А теперь, за зарослями бузины, дорога повернет налево.

— Прости, касатка, мочи нету, — Параша уж минут пять елозила на сиденьи. — После в дом приду вещи разбирать! Побегу теперь до деревни, как-то там мои живы? Ох, подивятся, такой я щеголихой-то, в козловых башмаках!

Нелли глядела вслед, как козловые башмаки сапогами-скороходами несут девочку по стерне к сереющим вдалеке крышам.

Навстречу уж приближалась роща, где обрел печальное нехристианское пристанище Орест: деревца над могилой давали теперь больше тени. Нелли хотела было остановить карету, но передумала. После, она придет сюда после. С покоем и миром на душе. Незачем нести к могиле смятенное, тревожное, грозящее выскочить из груди сердце.

Чтобы унять невыносимый сей стук, Нелли глубоко вздохнула и обернулась: крашенный зеленою краской новенький дорожный сундук был превосходно виден через заднее окошко. На самом дне, под шпагою, пистолетами и мальчишеским платьем, прикрытым для прилику вышитыми сорочками, лежал себе ларец. Что же, она вить добилась своего. Дом она покинула ради того, чтоб вернуть сии камни, с ними и возвращается теперь обратно. Все тайны прошлых лет дремлют под вишневою крышкой, суля Нелли самые восхитительные прогулки. Предки, чей прах давно истлел под могильными плитами, снова сделаются ее живыми собеседниками. Не то ли важней для Нелли всего на свете?

Но сердце вновь ухнуло, подпрыгнуло и куда-то упало: легкая озерная гладь поблескивала жидким серебром в лучах знойного солнца. Вот уж и лев Протесилай виден на другом берегу.

Сделалось полутемно: небо над каретою закрыл сомкнувшийся свод липовой аллеи.
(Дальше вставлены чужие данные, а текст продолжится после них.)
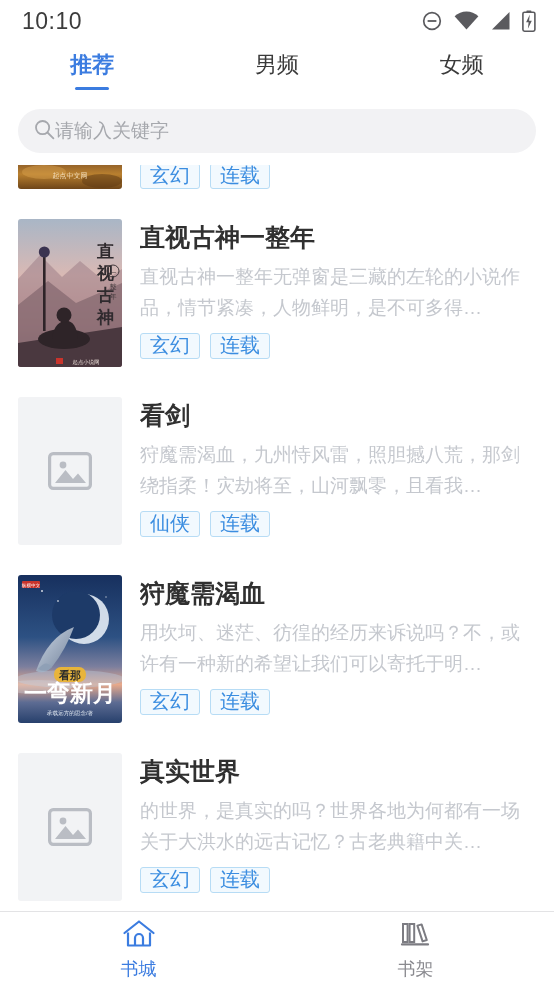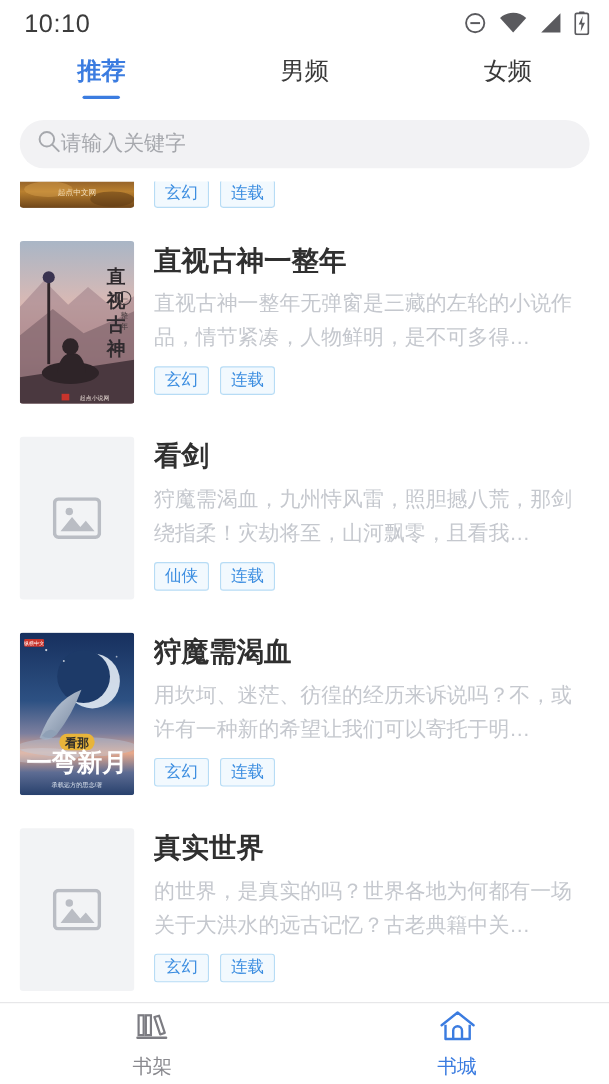--- a/index.html
+++ b/index.html
@@ -66,21 +66,21 @@
   .btitle {
     font-size:25px; color:#303030; font-weight:bold; line-height:32px;
     white-space:nowrap; overflow:hidden; text-overflow:ellipsis; margin-bottom:8px;
   }
   .bdesc {
     font-size:19px; color:#c5c8ce; line-height:31px; height:62px; overflow:hidden;
     display:-webkit-box; -webkit-line-clamp:2; -webkit-box-orient:vertical;
   }
   .tags { display:flex; gap:10px; margin-top:10px; }
   .tag {
-    font-size:15px; color:#3b8de0; border:1px solid #b7dcf5;
+    font-size:20px; color:#3b8de0; border:1px solid #b7dcf5;
     background:#f2f9fe; border-radius:3px; padding:3px 9px 4px; line-height:17px;
   }
   .book.clipped .tags { margin-top:0; }
   .book.clipped .info { padding-top:0; display:flex; align-items:flex-end; }
 
   
   .bottomnav {
     flex:0 0 74px; height:74px; display:flex; border-top:1px solid #e3e3e5; background:#fff;
   }
   .navitem {
@@ -302,36 +302,36 @@
             <span class="tag">玄幻</span>
             <span class="tag">连载</span>
           </div>
         </div>
       </div>
 
     </div>
   </div>
 
   <div class="bottomnav">
+    <div class="navitem active">
+      <span>
+        <svg width="34" height="30" viewBox="0 0 34 30">
+          <path d="M2.5 14 L17 2.5 L31.5 14" fill="none" stroke="#3b7ce0" stroke-width="2.2" stroke-linecap="round" stroke-linejoin="round"></path>
+          <path d="M6 13.5 L6 26.5 L28 26.5 L28 13.5" fill="none" stroke="#3b7ce0" stroke-width="2.2" stroke-linejoin="round"></path>
+          <path d="M13 26.5 L13 19 a4 4 0 0 1 8 0 L21 26.5" fill="none" stroke="#3b7ce0" stroke-width="2.2" stroke-linejoin="round"></path>
+        </svg>
+      </span>
+      <span class="navlabel">书城</span>
+    </div>
     <div class="navitem">
       <span>
         <svg width="34" height="30" viewBox="0 0 34 30">
           <rect x="4" y="5" width="4.6" height="18" fill="none" stroke="#7c7c82" stroke-width="2"></rect>
           <rect x="10.6" y="5" width="4.6" height="18" fill="none" stroke="#7c7c82" stroke-width="2"></rect>
           <path d="M18.4 6.6 L22.6 5.4 L27.8 21 L23.6 22.4 Z" fill="none" stroke="#7c7c82" stroke-width="2" stroke-linejoin="round"></path>
           <line x1="3" y1="25.4" x2="29" y2="25.4" stroke="#7c7c82" stroke-width="2.2" stroke-linecap="round"></line>
         </svg>
       </span>
       <span class="navlabel">书架</span>
     </div>
-    <div class="navitem active">
-      <span>
-        <svg width="34" height="30" viewBox="0 0 34 30">
-          <path d="M2.5 14 L17 2.5 L31.5 14" fill="none" stroke="#3b7ce0" stroke-width="2.2" stroke-linecap="round" stroke-linejoin="round"></path>
-          <path d="M6 13.5 L6 26.5 L28 26.5 L28 13.5" fill="none" stroke="#3b7ce0" stroke-width="2.2" stroke-linejoin="round"></path>
-          <path d="M13 26.5 L13 19 a4 4 0 0 1 8 0 L21 26.5" fill="none" stroke="#3b7ce0" stroke-width="2.2" stroke-linejoin="round"></path>
-        </svg>
-      </span>
-      <span class="navlabel">书城</span>
-    </div>
   </div>
 
 </div>
 
 </body></html>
Вот уж дворня побежала со всех сторон с дикими криками за каретой, словно оповещая о пожаре или чуме.

Кирилла Иваныч, в сюртуке табачного цвету, в сапогах, с удилищем в руке, бегом поднимался от мостков.

Нелли, соскочив на ходу, бросилась ему навстречу.

— Папенька!!

— Нелли!!

Кирилла Иванович, швырнув удочку прямо в траву, подхватил дочь на руки и, как бывало в детстве, закружил.

Нелли, наконец, высвободилась, соскользнула на землю, чтобы увидать отцовское лицо: как она, оказывается, по нему соскучилась!

Но откуда взялась эта морщина над бровями? И в волосах чуть больше серебристых нитей. Да и складки около рта сделались глубже. И все ж папенька еще молодой, молодой и красивый!

— А выросла-то, выросла! — задыхаясь от волнения, приговаривал Кирилла Иваныч, привлекая Нелли к груди. — О прошлое-то лето только до этой пуговицы макушкой доставала, а теперь вон до которой! Подите, да подите же все! После! После поздороваетесь с барышней вашей! Фавл, займися каретою! Экую роскошную княгинюшка отрядила, мог бы я и свой экипаж выслать. Баловство!

Покуда внимание папеньки отвлеклося на карету, Нелли нашла взглядом Фавушку среди толпившейся на почтительном расстоянии дворни. Парень, без кровинки в лице, глядел на нее во все глаза. Нелли медленно, значительно кивнула.

Добивалась я того или нет, только молочный твой брат отомщен.

Фавушка вздрогнул и заплакал как дитя, растирая кулачищами слезы. Щастье, никто не обратил внимания среди общей сумятицы.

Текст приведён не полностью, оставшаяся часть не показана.